Le ricorrenze come quella attuale sono importanti per riflettere, ma non sono l'unico momento in cui il tema della violenza di genere deve sollecitare interventi e stimolare azioni virtuose. Nelle redazioni dei giornali, delle televisioni, delle agenzie, sui siti web, sui social network che il giornalismo sta utilizzando da qualche anno in modo capillare, in tutti questi luoghi il linguaggio, il modo di trattare e veicolare le notizie che riguardano i femminicidi, gli abusi sessuali, psicologici, morali, sociali e discriminatori, deve essere adeguato e rispettoso della deontologia. La formazione in questo scenario può e deve fare tantissimo affinché l'approccio sia pure cronachistico, non si trasformi in un processo sommario dove si getta in pasto all’”opinione pubblica” la vita di una donna o peggio di una bambina devastata dalla violenza, con elencazione di sordidi dettagli che non aggiungono niente a un ignobile oltraggio già subito.

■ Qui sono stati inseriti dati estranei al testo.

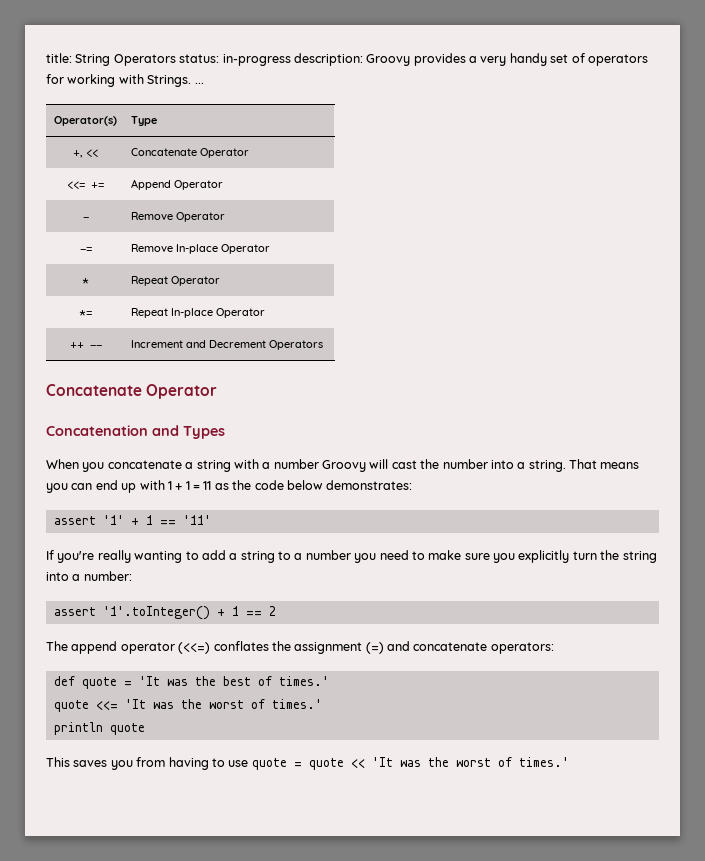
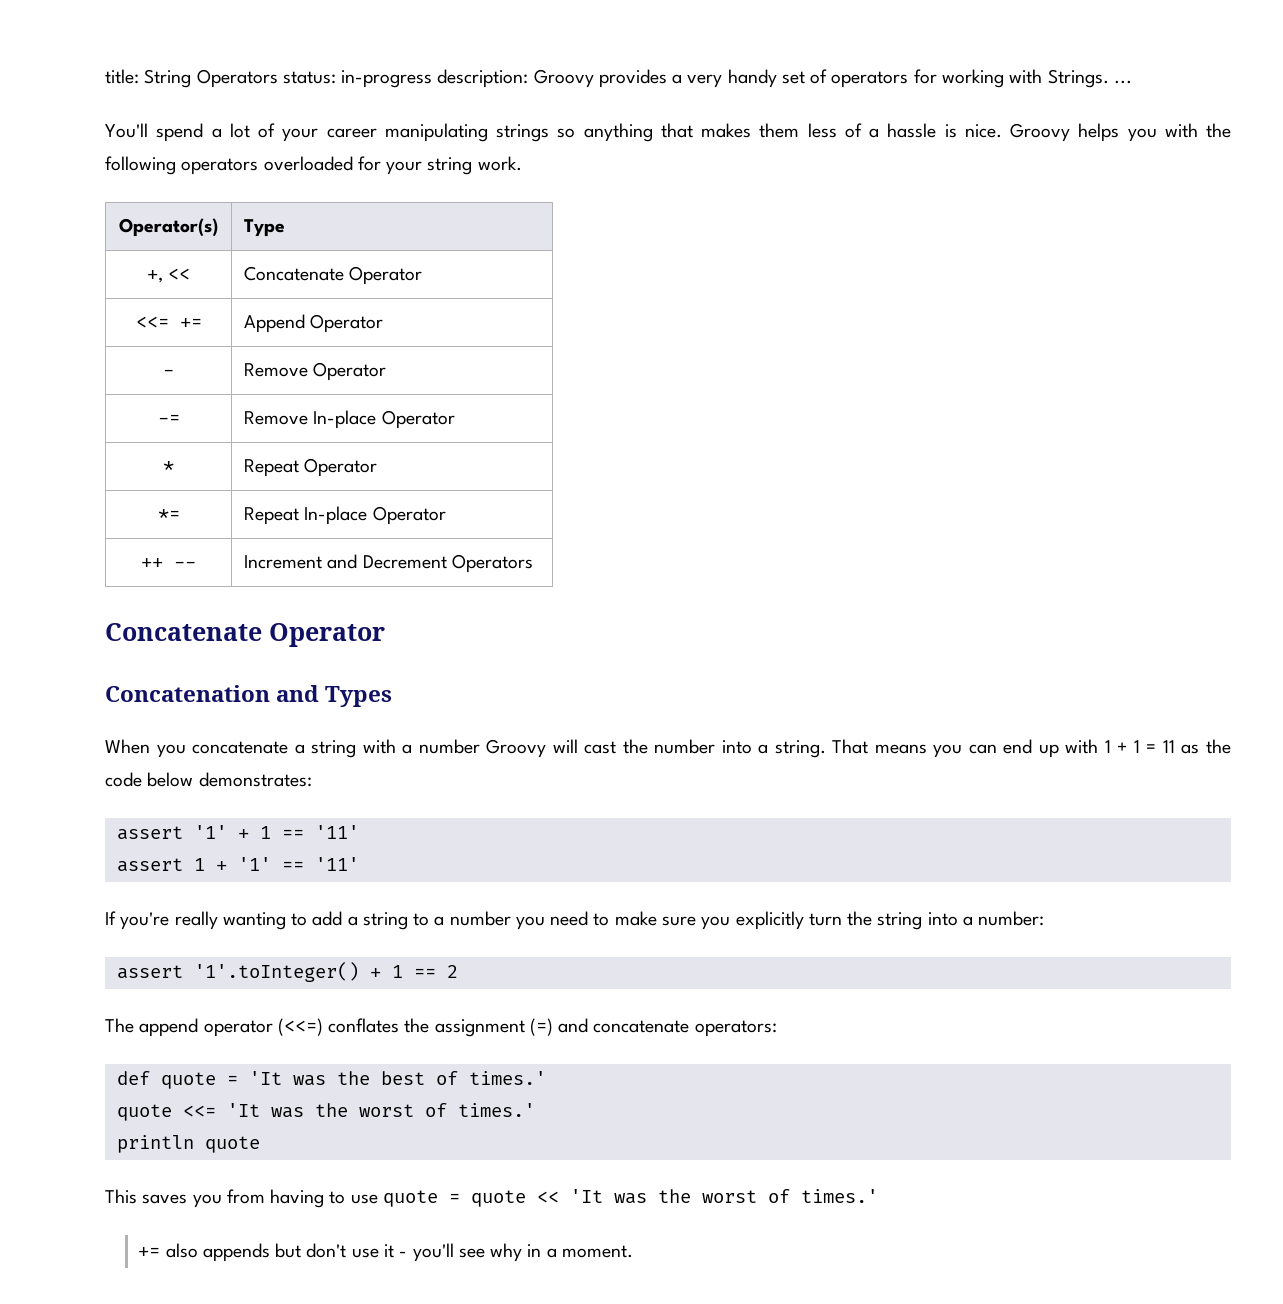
(204, 83) none -> [105,123,1231,142] [105,156,522,175] // You'll spend a lot of your career manipulating strings so anything that makes them less of a hassle is nice. Groovy helps you with the following operators overloaded for your string work.
(211, 520) none -> [116,857,359,872] // assert 1 + '1' == '11'
(569, 762) none -> [138,1243,633,1262] // += also appends but don't use it - you'll see why in a moment.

Secondo i dati che ci ha fornito cortesemente Iris, il Coordinamento dei Centri antiviolenza del Veneto, a partire dal 1. gennaio 2016 al 31 ottobre il Coordinamento veneto ha ascoltato e accolto nei suoi 13 Centri antiviolenza (su 21 mappati dalla Regione del Veneto) le richieste d’aiuto di 1.524 donne, di cui 1.091 italiane, 350 di nazionalità straniera (in 83 casi la cittadinanza non si è potuta rilevare). Di loro, 773 hanno figli minori, i quali spesso sono vittime di violenza per quanto hanno assistito tra le mura domestiche.
Fanno parte del Coordinamento: Centro Veneto Progetti Donna – Auser - Padova, Belluno Donna, Telefono Rosa - Treviso, Telefono Rosa - Verona, Cooperativa Iside - Mestre, Centro antiviolenza del Polesine - Rovigo, Spazio Donna - Bassano, Donna Chiama Donna - Vicenza.